25 yıl içinde tasarım ve uygulama süreçlerinde neler değişti? Sizce 25 yıl sonra, iç mimarlık mesleği nerede olacak?
Tasarıma başladığım yıllarda, bugünkü global tasarım starları henüz kariyerlerindeki ilk basamaklardaydılar. 2000’li yıllar, yeni milenyuma geçişle teknoloji sinyalleri veren, bir yandan da 90’ların sonunda gündeme gelen minimalizmin iyice yaygınlaştığı yıllardı. O zamanlar, dönem tasarımlarına ve ilhamlarına fazla itibar edilmiyordu ancak geçen 25 yıl içinde, şık ve elegan dönem stillerine güzel bir geri dönüş yaşandı ve bu, modernizmle sentezlendi. Ben kökleri olan tarzları bugünün zarafeti ve konforu ile harmanlamayı seviyorum. tasarımda da ham ve şık, primitif ve zarif gibi dengelerim var. Bunu mekanlarda da yaşatıyorum. 25 yıl sonraya kadar uzanmayalım isterseniz, ilerideki 5 yıl içinde dijital teknolojinin bütün normları altüst edeceği bir banda giriyoruz. Henüz emekleniyor ancak 10 yıl sonra, düşünce insanları, yaratıcılar ve zanaatkarlar, referans kitapları kadar tek ve sayılı kalacağız.

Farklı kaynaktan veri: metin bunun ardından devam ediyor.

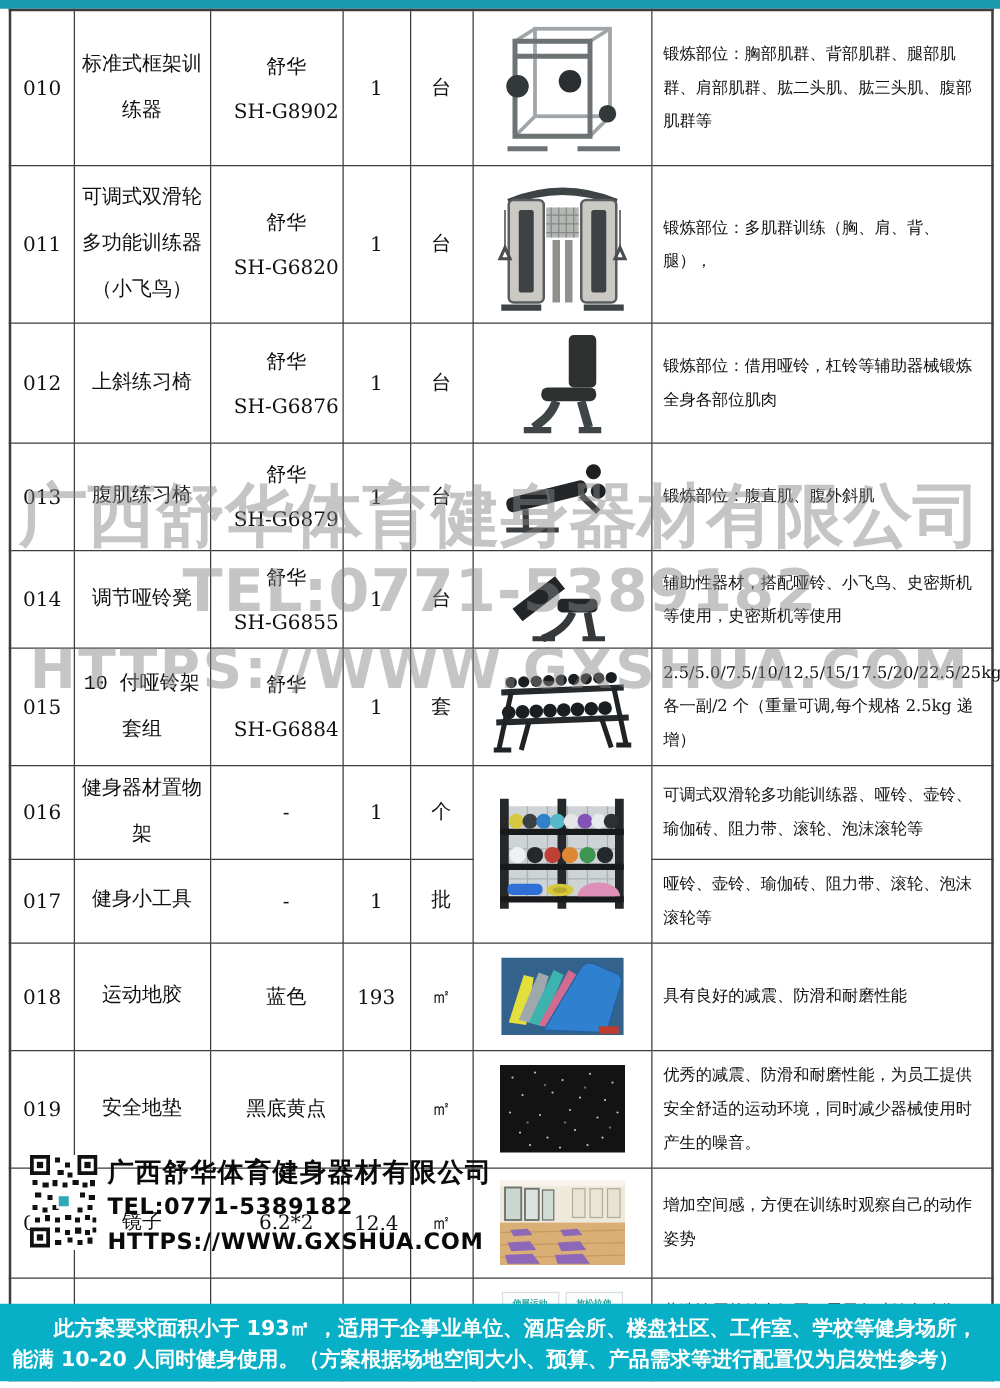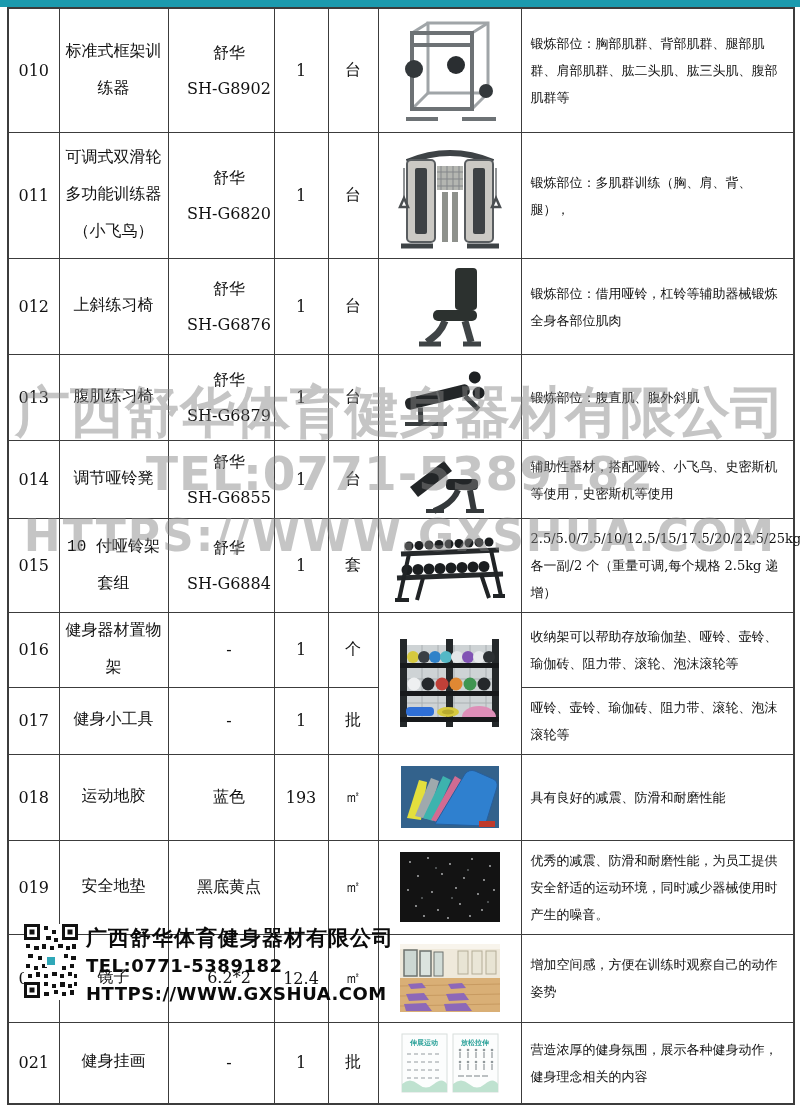"收纳架可以帮助存放瑜伽垫、哑铃、壶铃、瑜伽砖、阻力带、滚轮、泡沫滚轮等" div.desc { text: 收纳架可以帮助存放瑜伽垫 -> 可调式双滑轮多功能训练器 }
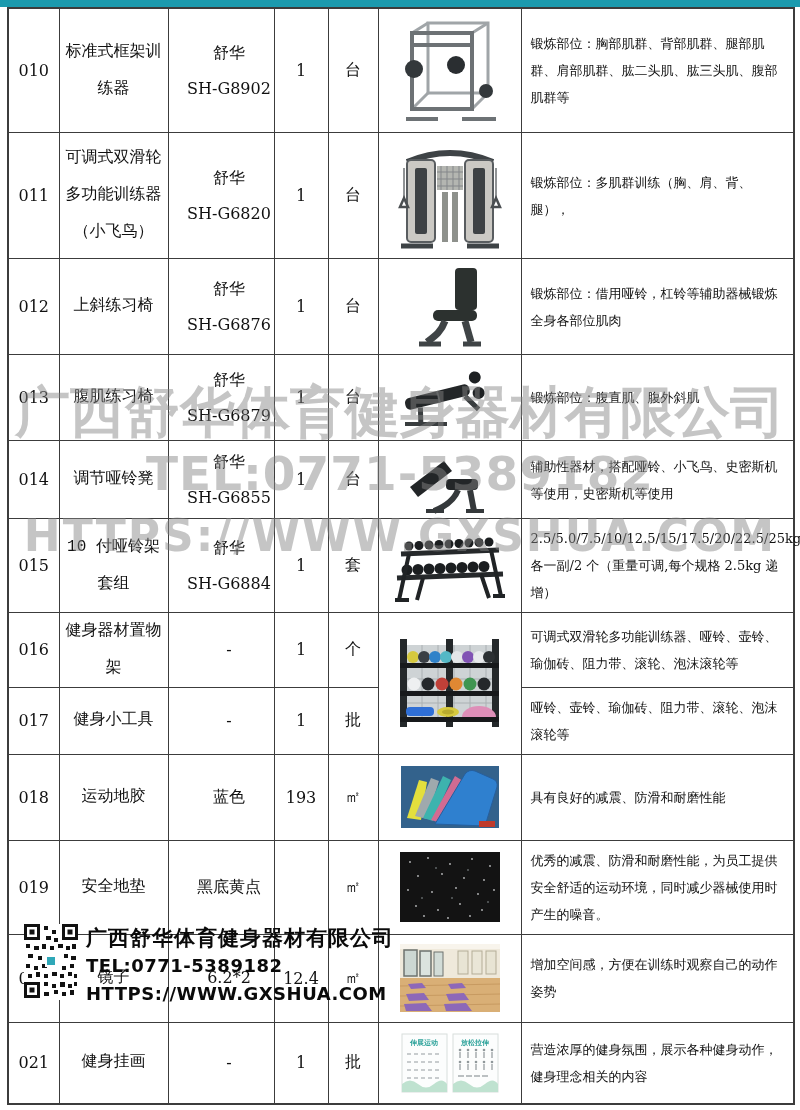"此方案要求面积小于 193㎡" div { html: none -> <div> <div>此方案要求面积小于 193㎡ ，适用于企事业单位、酒店会所、楼盘社区、工作室、学校等健身场所，能满 10-20 人同时健身使用。（方案根据场地空间大小、预算、产品需求等进行配置仅为启发性参考）</div> </div> }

Bu süreçte kendi stilinizde nasıl bir dönüşüm gözlemlediniz?
Olgunluk, belki de en önemli kişisel sürdürülebilirlik kavgası. Bunu bırakmamak lazım. Şayet disiplinler arası gezgin bir yaratıcıysanız, yolunuzu ve düşüncelerinizi bazen sanata, bazen mekanlara, bazen
objelere yansıtıyorsunuz. Ben hala devam ediyorum, biraz daha duyu bütünlüğü sağlayan işlere eğiliyorum. Bu, estetikten daha fazla beni kaplar oldu. Ancak fonksiyon, her zaman ilk kriterimdir. Örneğin aydınlatma, aydınlatmalıdır. Önce mekanı, sonra düşünceleri, duyguları, duyuları…

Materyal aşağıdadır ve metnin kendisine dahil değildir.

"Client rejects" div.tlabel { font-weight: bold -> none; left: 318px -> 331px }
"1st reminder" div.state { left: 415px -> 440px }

Çok üretken bir tasarımcısınız. Mekan, ürün tasarımı ve heykel dışında merak ettiğiniz tasarım kolları var mı?
Evet, aslında çok merak ettiğim bir kategori vardı ve onu da denedim. Koku tasarımı… Henüz yolun başındayım ama üzerinde düşündükçe farklı duyularla birleşebilme yönünde yeni boyutlar da kazanacaktır. Koku tasarımı beni çok etkiliyor çünkü üzerimizde kokuları algılayan 1000’den fazla alıcı taşıyoruz. Karmaşık yapımıza katılan bir koku, hafızamıza yerleşiyor ve yıllar sonra bile onu hatırlayabiliyoruz. İsimler bile unutuluyor ama kokular hatırlanıyor…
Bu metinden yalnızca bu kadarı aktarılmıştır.